START Material shown

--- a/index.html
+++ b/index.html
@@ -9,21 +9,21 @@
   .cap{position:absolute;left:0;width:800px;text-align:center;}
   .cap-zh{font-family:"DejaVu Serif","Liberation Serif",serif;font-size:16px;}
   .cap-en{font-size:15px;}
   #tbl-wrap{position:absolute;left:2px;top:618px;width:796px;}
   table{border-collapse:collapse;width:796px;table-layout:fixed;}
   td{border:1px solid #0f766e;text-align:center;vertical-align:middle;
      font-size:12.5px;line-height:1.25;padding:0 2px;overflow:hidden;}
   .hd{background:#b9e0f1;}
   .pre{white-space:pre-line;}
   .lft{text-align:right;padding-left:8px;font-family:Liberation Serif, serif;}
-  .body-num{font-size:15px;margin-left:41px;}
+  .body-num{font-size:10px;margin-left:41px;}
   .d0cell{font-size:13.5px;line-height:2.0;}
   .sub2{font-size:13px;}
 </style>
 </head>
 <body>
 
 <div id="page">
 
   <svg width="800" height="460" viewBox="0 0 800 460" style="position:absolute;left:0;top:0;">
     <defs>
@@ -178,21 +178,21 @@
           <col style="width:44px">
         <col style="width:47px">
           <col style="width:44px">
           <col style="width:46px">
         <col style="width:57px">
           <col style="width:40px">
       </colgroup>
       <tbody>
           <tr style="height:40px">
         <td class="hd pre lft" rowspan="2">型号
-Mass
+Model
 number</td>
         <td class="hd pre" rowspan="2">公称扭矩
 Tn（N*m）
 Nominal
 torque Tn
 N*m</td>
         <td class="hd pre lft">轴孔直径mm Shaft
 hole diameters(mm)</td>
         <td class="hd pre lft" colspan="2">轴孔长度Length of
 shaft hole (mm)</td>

END Material shown
START Material shown

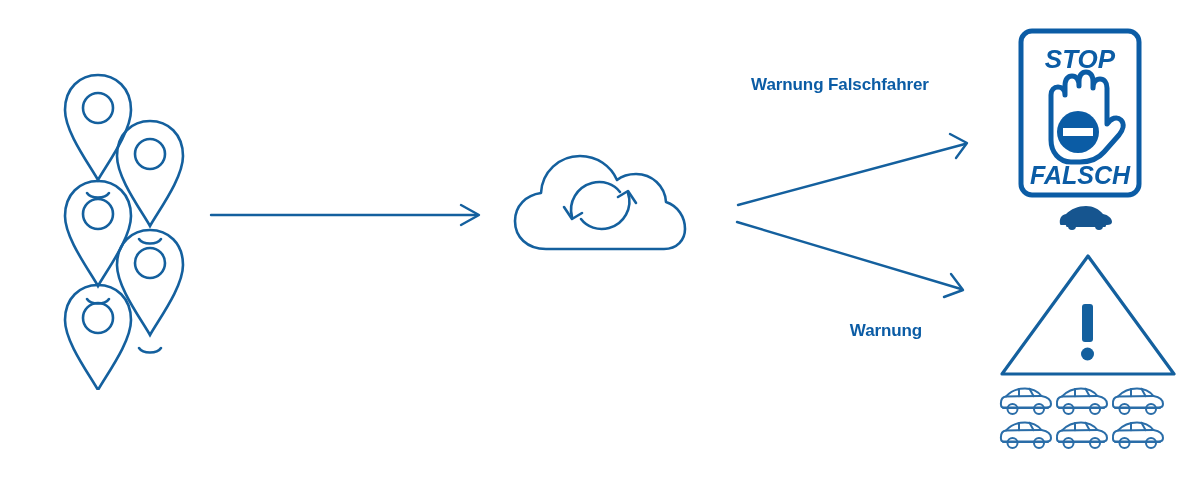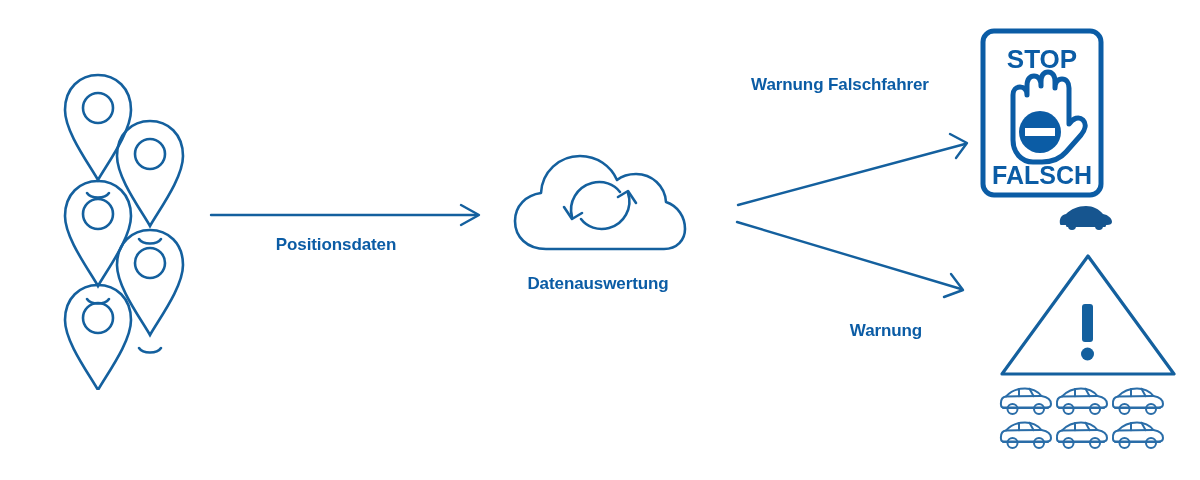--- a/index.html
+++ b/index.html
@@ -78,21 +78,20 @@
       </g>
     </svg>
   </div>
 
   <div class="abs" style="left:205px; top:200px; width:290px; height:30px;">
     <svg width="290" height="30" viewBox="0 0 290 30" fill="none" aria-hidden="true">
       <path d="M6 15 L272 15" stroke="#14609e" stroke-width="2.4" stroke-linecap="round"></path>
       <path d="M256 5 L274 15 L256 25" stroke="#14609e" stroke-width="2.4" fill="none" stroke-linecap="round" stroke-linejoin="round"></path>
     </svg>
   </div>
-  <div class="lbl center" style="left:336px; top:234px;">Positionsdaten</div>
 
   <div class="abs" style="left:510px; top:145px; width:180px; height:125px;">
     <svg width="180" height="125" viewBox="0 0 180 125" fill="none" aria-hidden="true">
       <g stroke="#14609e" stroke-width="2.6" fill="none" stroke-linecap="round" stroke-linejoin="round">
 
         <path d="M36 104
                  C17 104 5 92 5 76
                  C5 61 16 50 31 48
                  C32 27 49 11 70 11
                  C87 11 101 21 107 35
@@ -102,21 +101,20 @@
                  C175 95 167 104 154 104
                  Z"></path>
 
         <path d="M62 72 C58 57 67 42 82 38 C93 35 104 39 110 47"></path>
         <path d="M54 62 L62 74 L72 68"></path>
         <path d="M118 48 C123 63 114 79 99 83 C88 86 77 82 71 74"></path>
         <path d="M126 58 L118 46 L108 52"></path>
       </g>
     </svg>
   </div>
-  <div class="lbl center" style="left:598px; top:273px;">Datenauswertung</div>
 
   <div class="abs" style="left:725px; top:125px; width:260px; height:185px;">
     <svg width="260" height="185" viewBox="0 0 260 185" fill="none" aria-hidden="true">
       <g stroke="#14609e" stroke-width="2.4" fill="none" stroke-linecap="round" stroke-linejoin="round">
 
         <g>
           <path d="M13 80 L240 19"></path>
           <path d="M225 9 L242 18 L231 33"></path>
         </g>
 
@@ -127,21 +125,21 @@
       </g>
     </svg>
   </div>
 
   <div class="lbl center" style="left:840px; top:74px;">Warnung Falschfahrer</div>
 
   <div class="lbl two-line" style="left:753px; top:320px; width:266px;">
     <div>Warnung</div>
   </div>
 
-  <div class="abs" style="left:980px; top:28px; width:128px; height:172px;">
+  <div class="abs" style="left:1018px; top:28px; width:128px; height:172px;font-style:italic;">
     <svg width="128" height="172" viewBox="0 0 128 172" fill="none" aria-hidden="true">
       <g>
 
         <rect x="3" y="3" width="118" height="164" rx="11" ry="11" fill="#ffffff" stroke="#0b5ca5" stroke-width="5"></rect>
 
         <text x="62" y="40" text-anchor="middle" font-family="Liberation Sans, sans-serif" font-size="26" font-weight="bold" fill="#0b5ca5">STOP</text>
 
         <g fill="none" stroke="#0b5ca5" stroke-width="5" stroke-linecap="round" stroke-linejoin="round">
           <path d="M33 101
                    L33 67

END Material shown

- What you are asked to do -
Retrieve all lines from the data that contain the string "none".

- Exercise result -
     <svg width="290" height="30" viewBox="0 0 290 30" fill="none" aria-hidden="true">
       <path d="M256 5 L274 15 L256 25" stroke="#14609e" stroke-width="2.4" fill="none" stroke-linecap="round" stroke-linejoin="round"></path>
     <svg width="180" height="125" viewBox="0 0 180 125" fill="none" aria-hidden="true">
       <g stroke="#14609e" stroke-width="2.6" fill="none" stroke-linecap="round" stroke-linejoin="round">
     <svg width="260" height="185" viewBox="0 0 260 185" fill="none" aria-hidden="true">
       <g stroke="#14609e" stroke-width="2.4" fill="none" stroke-linecap="round" stroke-linejoin="round">
     <svg width="128" height="172" viewBox="0 0 128 172" fill="none" aria-hidden="true">
         <g fill="none" stroke="#0b5ca5" stroke-width="5" stroke-linecap="round" stroke-linejoin="round">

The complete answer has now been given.